First, a view that Chinese technology companies had become “oversold” coincided with “a lot of signalling that the regulatory crackdown that started a year-and-a-half ago has reached its peak and Chinese regulators want to become more collaborative with these tech companies”.

Second, Wool said China’s growth outlook had “soured” in recent months amid the Covid lockdowns, leaving the country struggling to meet Beijing’s “lofty” growth targets in the run-up to November’s Communist party congress, when President Xi Jinping is expected to secure a third term.

So, “when the Covid lockdown eased in May it allowed China to pump stimulus into the economy” in the shape of interest rate cuts, fiscal stimulus and higher infrastructure spending, he said.

As a result, China’s stock markets outshone rival bourses in June, with the CSI 300 index returning 9.6 per cent even as virtually every other stock market fell amid gathering fears of stagflation. Only Russia’s RTS Index, with a gain of 11.3 per cent but out of reach to western investors, performed better, and that has since given up all its gains.

Karim Chedid, head of investment strategy for BlackRock’s iShares arm in Emea, believed it was this outperformance that sucked western investors back into China, but warned it might not last.

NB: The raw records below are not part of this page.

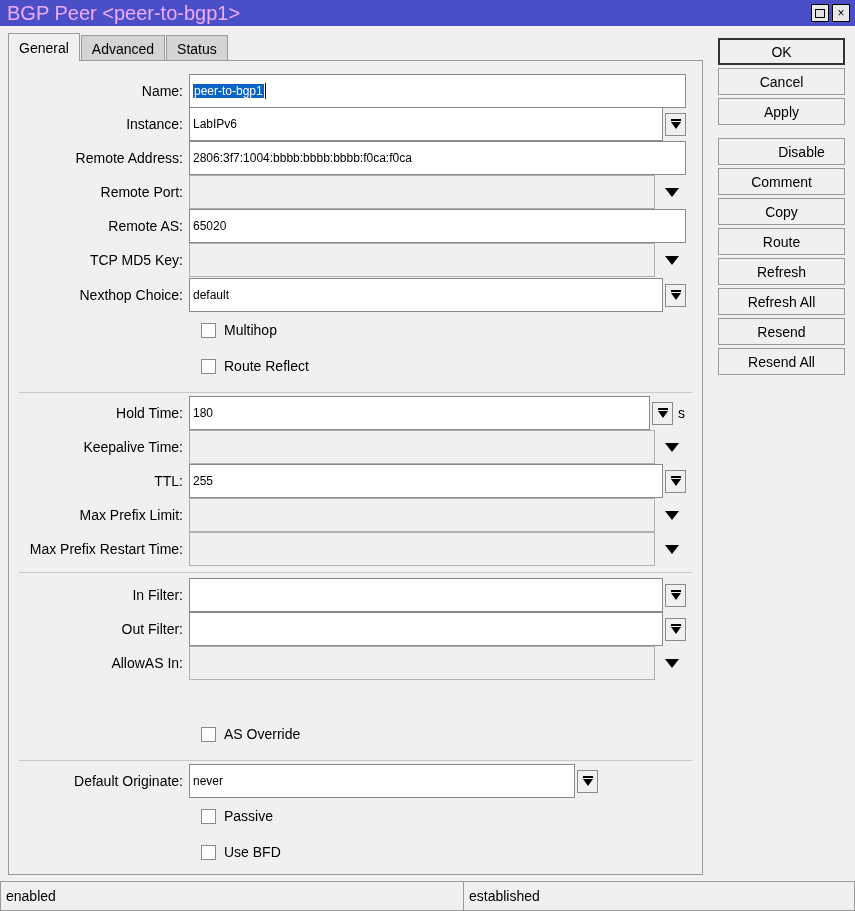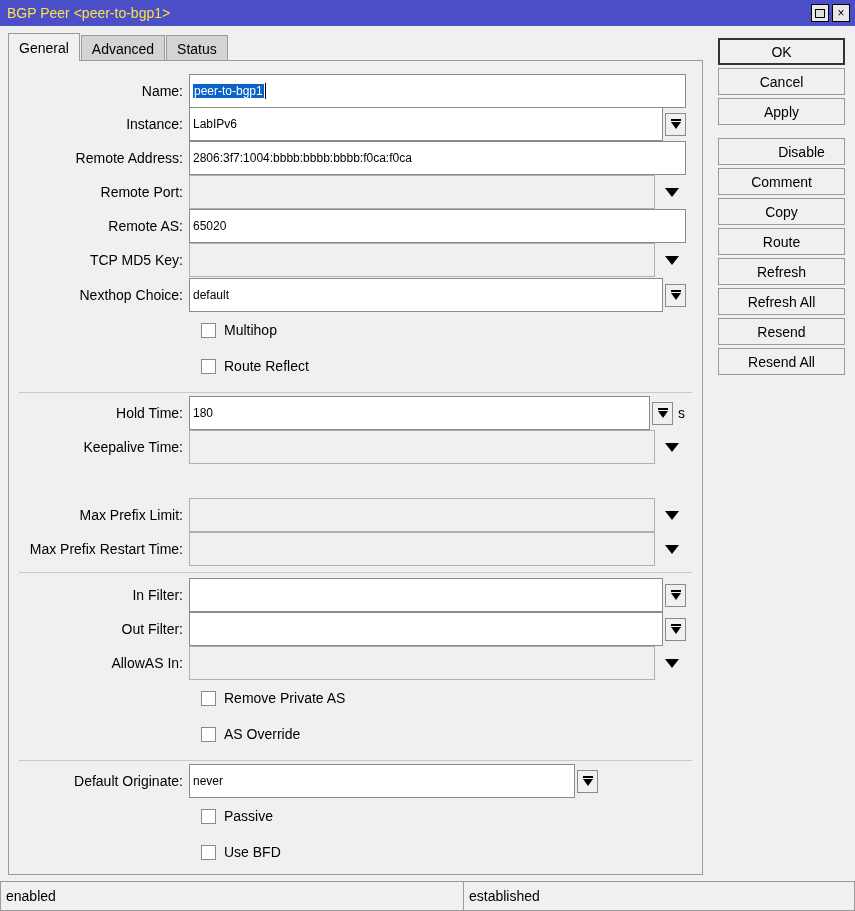--- a/index.html
+++ b/index.html
@@ -27,8 +27,8 @@
     align-items: center;
   }
   .titlebar-text {
-    color: #fde047;
-    font-size: 14px;
+    color: #f0abfc;
+    font-size: 20px;
     margin-left: 7px;
     white-space: nowrap;
     flex: 1;

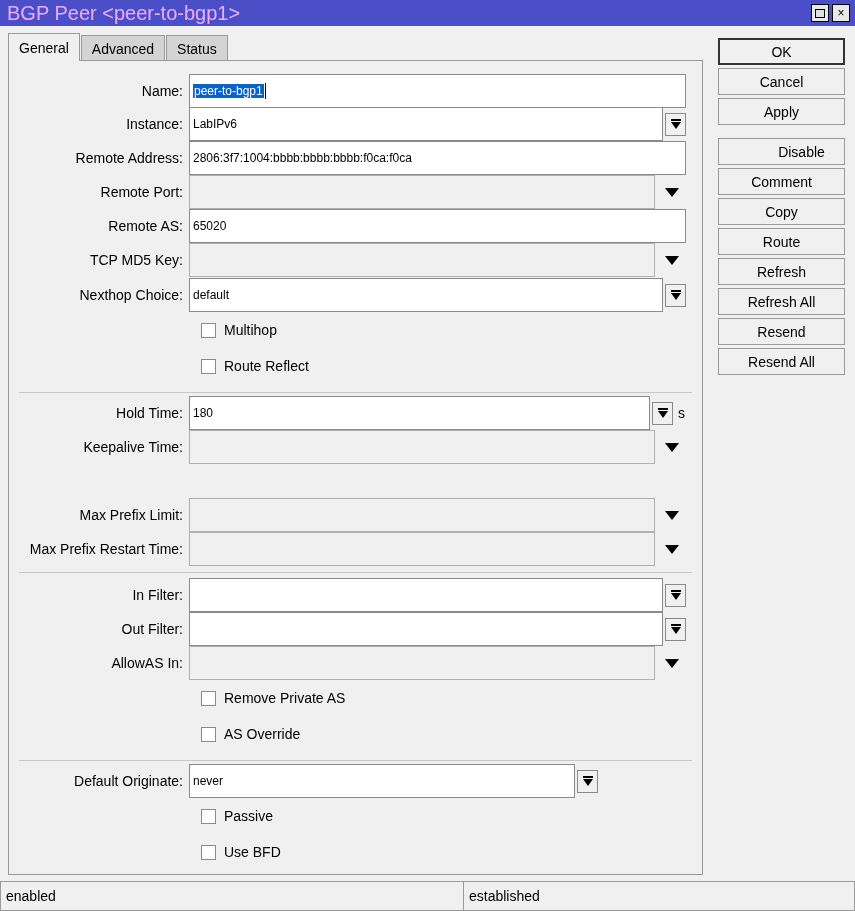--- a/index.html
+++ b/index.html
@@ -358,6 +358,16 @@
     <div class="plaintri"></div>
   </div>
 
+  <div class="row" style="top:408px;">
+    <div class="lbl">TTL:</div>
+    <div class="field" style="width:474px;">
+      <span>255</span>
+    </div>
+    <div class="arrowbox">
+      <span class="bar"></span>
+        <span class="tri"></span>
+    </div>
+  </div>
 
   <div class="row" style="top:442px;">
     <div class="lbl">Max Prefix Limit:</div>

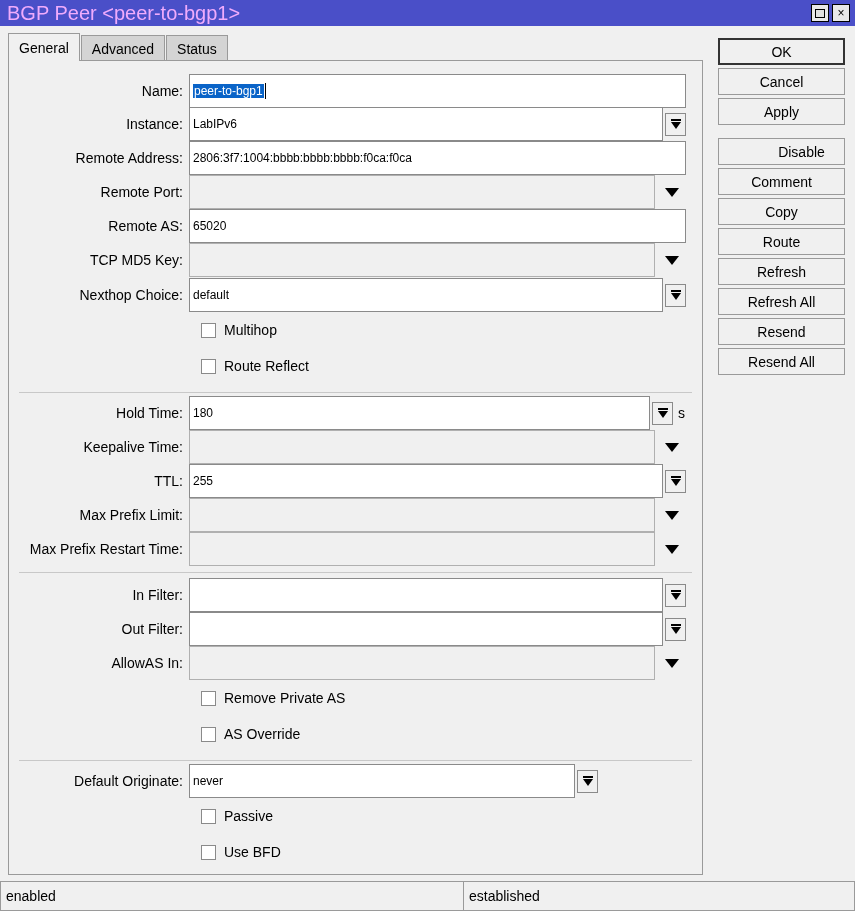--- a/index.html
+++ b/index.html
@@ -417,10 +417,6 @@
     <div class="plaintri"></div>
   </div>
 
-  <div class="cbrow" style="top:626px;">
-    <span class="cbox"></span>
-    <span class="cblabel">Remove Private AS</span>
-  </div>
 
   <div class="cbrow" style="top:662px;">
     <span class="cbox"></span>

“We will probably see some stop-start activity around Covid lockdowns in the second half,” he said, as Beijing continues to implement a harsh zero Covid strategy.

In contrast, with US equities looking “terrible” as the Federal Reserve “looks pretty locked in to a series of rate hikes”, Wool believed the Chinese stock rally could continue “for most of this year, and maybe beyond” as investors seek diversification.

Sentiment darkened towards global corporate bonds, though, with investors rushing for the exits amid a worsening economic backdrop.

Outflows from investment grade bond ETFs hit $4.5bn in June, the worst figure on record barring the Covid-induced market meltdown of March 2020. High-yield bond funds shipped $5.5bn, the third worst-ever monthly tally.

Although flows into investment grade funds remain positive year-to-date, this is shaping up to be a nadir for high-yield: a net $18.3bn has exited the sector’s ETFs so far this year, dwarfing the all-time full-year record of $10.7bn, set in 2018.

The sell-off has gone so far that European high-yield spreads are now pricing in a European recession, said Chedid.

Overall fixed income ETF flows slumped from $35.3bn in May to just $3bn in June. They were kept positive by an ongoing appetite for “haven” US Treasury ETFs.

While flows to this sector slowed from a record $26.1bn in May to $16bn in June, US Treasury ETFs still accounted for 44.2 per cent of all ETF buying last month, despite only constituting 3.1 per cent of the global ETF industry’s $8.7tn stock of assets.

The picture was worst in Europe, where investors withdrew a net $2.3bn from fixed income ETFs of all stripes in June, and $1.6bn from commodity funds.

“Investors are positioning for the building fears of a global recession,” said Scott Chronert, global head of ETF research at Citi. “Fixed income flows show a clear flight to safety as ETF investors remain macro focused.”